Puede que se trate de libros leídos previamente, pero que representan el recuerdo de una época de nuestro pasado o simbolizan una que está por venir.
 
Puede que en medio de un artículo del periódico, o en las notas al pie de un libro de referencia, o en un monólogo interno de un personaje de ficción, o en una conversación en la oficina, un título o un autor sean mencionados y eso nos recuerda que todavía no lo hemos leído, que es uno de esos libros o uno de esos autores que se supone todo el mundo debería leer y nos entra la ansiedad de comprarlo porque no podemos permitir que el tiempo siga pasando y nosotros sin saber de qué nos estamos perdiendo.
 
Puede tratarse de la fortuna de encontrar un buen descuento. 
 
Puede que el motivo venga de nuestro yo de siete años que justificaba adornar las paredes de su cuarto con imitaciones de las cuevas rupestres: porque sí o ¿por qué no?
 
***
 
Una vez el libro está en nuestras manos, lo sacamos de su envoltorio, lo hojeamos, leemos la descripción de la solapa y la biografía del autor por enésima vez. Hay quienes disfrutan también el olor del papel. Si es usado, es probable que haya curiosidad de revisar anotaciones al margen o subrayados, o la expectativa de encontrar una dedicatoria o el nombre de su antiguo propietario.

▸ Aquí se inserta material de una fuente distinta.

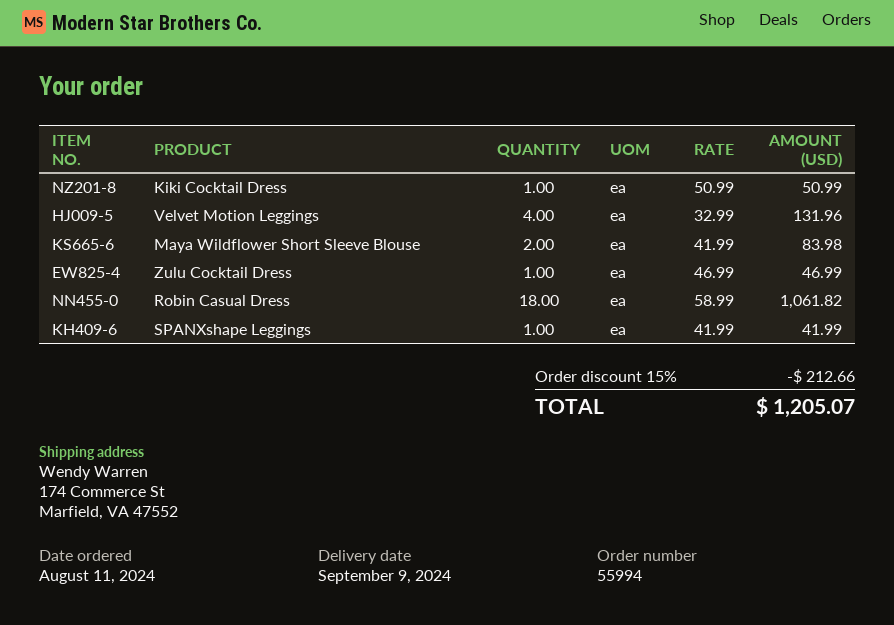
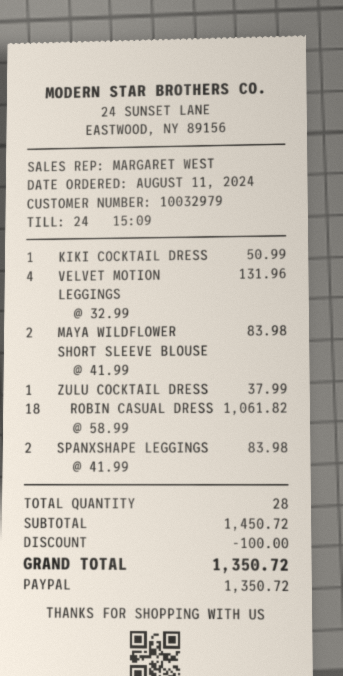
Zulu Cocktail Dress: 1 x 46.99 = 46.99 -> 1 x 37.99 = 37.99
SPANXshape Leggings: 1 x 41.99 = 41.99 -> 2 x 41.99 = 83.98
discount: 212.66 -> 100.00
total: 1205.07 -> 1350.72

El disfrute del olor del papel se incrementa exponencialmente acorde a la antigüedad del ejemplar.
 
La garantía de su lectura inmediata, no obstante, no está ni siquiera medianamente garantizada. No solo porque con seguridad ya tenemos un libro sin terminar en la mesita de noche. Se trata, más que todo, de que una vez el libro está en nuestro poder, los afanes experimentados antes, durante y después del proceso de compra se dilatan. Da igual esperar una semana o un mes o un año, o más, porque nos sabemos más cerca de leer el libro que antes de haberlo comprado. La seguridad de saber que el ejemplar finalmente nos pertenece, que está ahí, al alcance de la mano, que basta con ir a nuestra biblioteca, sacudirle el polvo y hacerlo nuestro nos brinda comodidad. 
 
Pero la aprehensión nunca se termina de ir del todo. Mientras leemos el libro de turno no podremos sacarnos de la cabeza algunos de los más deseados del montón. En ocasiones, la lectura puede continuar por varias páginas hasta darnos cuenta de que hemos estado leyendo sin leer, imaginando lo que traerá el siguiente libro elegido. Tal vez nos levantemos de la poltrona en la que leemos y echemos un vistazo al anaquel. Puede que incluso nos aventuremos a tomar uno de ellos –mientras en la mano contraria sostenemos el libro que estamos leyendo, con un dedo entre sus hojas para no perder la página actual–, pero rápidamente lo devolveremos a su posición porque su turno aún no ha llegado.
 
***
 
Cervantes y Hemingway están ahora en el rincón.